▶ **Task brief**: A faithful transcription of all the data, images excluded, is the required answer.

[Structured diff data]
====================
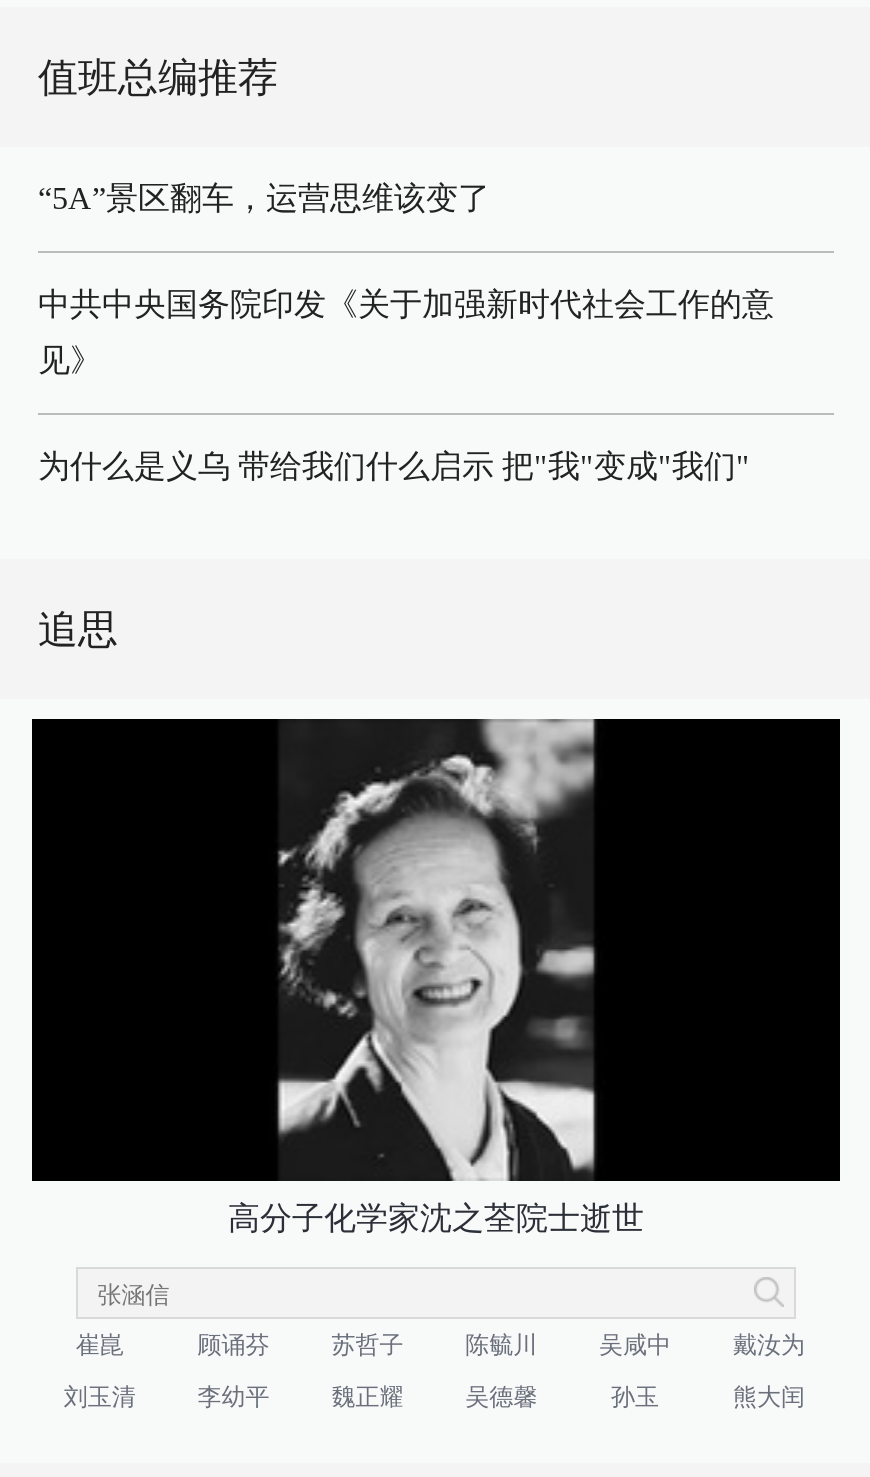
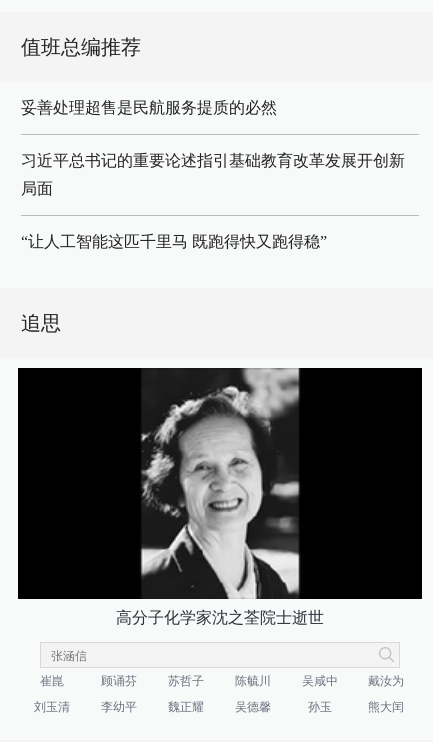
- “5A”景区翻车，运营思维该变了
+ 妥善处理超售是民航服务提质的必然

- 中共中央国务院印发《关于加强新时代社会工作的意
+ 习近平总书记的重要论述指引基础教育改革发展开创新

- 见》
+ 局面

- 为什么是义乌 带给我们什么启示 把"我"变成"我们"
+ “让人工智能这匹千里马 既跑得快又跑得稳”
====================
▶ **Answer to the problem**:
- “5A”景区翻车，运营思维该变了
+ 妥善处理超售是民航服务提质的必然

- 中共中央国务院印发《关于加强新时代社会工作的意
+ 习近平总书记的重要论述指引基础教育改革发展开创新

- 见》
+ 局面

- 为什么是义乌 带给我们什么启示 把"我"变成"我们"
+ “让人工智能这匹千里马 既跑得快又跑得稳”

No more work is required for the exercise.